We used to do the “smell her head” test.
This was a test where, in moments when my daughter probably needed a bath but maybe could get away without one for another day, my husband and I would touch our noses to her scalp and sniff it.
If it smelled distinctly of sweat (or something worse), OK, fine, we’d bathe her. If not, great, we could do something other than crouch over a tiny bathtub and try to calm a kid who’d freak out any time she’d hear the word “shampoo”.
While I believe our test was scientifically sound, you probably want to know what real medical professionals say about how frequently you should bathe your child. Good news: Kids don’t need to be scrubbed down all that often. In fact, you’re probably over-bathing them. Here’s an age-by-age guide:
Three times a week during your baby’s first year is probably enough, according to the American Academy of Pediatrics. Bathing your infant any more than that can dry out their skin.
“Your infant doesn’t need much bathing if you wash the diaper area thoroughly during diaper changes,” the AAP states.
It’s also fine to “spot clean” whatever’s dirty. Pay particular attention to the mouth area and anywhere there are skin folds (AKA what we referred to as “the place where old milk goes to die”).
At this age, it’s fine to bathe your kid every night if it’s part of your routine (some parents find baths to be the great tantrum diffuser), but be careful about overusing soap.
If your kid has dry, sensitive skin, dermatologist Scott Norton recommends washing them with a mild soap only once a week. On the other days, you can simply have them soak or rinse off in a lukewarm, plain water bath.
The American Academy of Dermatology states that children in this age group need a bath:
- At least once or twice a week.
- When they get dirty, such as playing in the mud.
- After being in a pool, lake, ocean or other body of water.

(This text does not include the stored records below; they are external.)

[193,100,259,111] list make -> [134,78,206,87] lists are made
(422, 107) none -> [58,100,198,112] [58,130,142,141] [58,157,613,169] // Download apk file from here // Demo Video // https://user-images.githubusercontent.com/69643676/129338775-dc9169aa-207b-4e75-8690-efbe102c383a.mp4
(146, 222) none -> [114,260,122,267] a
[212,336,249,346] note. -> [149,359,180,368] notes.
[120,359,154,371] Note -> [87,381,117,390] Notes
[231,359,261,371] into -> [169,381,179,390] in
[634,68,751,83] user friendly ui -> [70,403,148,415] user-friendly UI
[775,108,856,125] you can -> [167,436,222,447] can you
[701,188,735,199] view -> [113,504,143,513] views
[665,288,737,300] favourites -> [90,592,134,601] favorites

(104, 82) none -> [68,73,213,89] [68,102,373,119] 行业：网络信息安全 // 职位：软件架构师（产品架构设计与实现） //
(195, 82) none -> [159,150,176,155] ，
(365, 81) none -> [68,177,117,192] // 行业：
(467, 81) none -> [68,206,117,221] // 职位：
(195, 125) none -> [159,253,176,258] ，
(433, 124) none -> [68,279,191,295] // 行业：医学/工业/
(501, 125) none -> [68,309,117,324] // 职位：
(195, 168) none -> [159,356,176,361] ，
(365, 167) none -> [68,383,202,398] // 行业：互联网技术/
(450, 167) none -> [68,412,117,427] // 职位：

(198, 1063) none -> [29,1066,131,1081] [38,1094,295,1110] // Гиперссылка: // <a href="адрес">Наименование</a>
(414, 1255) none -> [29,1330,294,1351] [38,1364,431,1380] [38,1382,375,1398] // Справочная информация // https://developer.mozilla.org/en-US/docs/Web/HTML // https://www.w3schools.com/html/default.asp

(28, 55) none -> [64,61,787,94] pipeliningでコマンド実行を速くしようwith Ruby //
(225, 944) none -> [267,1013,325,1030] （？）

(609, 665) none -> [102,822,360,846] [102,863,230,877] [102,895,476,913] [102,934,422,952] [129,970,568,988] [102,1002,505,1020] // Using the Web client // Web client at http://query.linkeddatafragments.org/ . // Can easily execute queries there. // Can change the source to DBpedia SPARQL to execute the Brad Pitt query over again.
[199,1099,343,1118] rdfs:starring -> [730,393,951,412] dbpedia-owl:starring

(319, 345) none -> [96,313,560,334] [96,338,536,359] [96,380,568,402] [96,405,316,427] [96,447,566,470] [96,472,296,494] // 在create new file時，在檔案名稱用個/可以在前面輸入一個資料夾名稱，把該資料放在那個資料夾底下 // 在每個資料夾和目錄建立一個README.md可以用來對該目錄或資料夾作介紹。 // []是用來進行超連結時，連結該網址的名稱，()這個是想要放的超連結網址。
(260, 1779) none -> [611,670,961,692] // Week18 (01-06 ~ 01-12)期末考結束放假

- When they get sweaty or have body odour.
- As often as directed by a dermatologist if getting treated for a skin disease.
So basically, use your best judgment. The academy also says that children ages six to 11 generally only have to shampoo their hair “once or twice a week until puberty starts”. Though children with “dry, curly or African American hair only need to shampoo their hair once every 7 to 10 days”.
Tweens and teens
Once puberty starts, the American Academy of Dermatology recommends that kids shower or take a bath daily (and any time after swimming or sweating heavily), and wash their face twice a day to remove oil and dirt.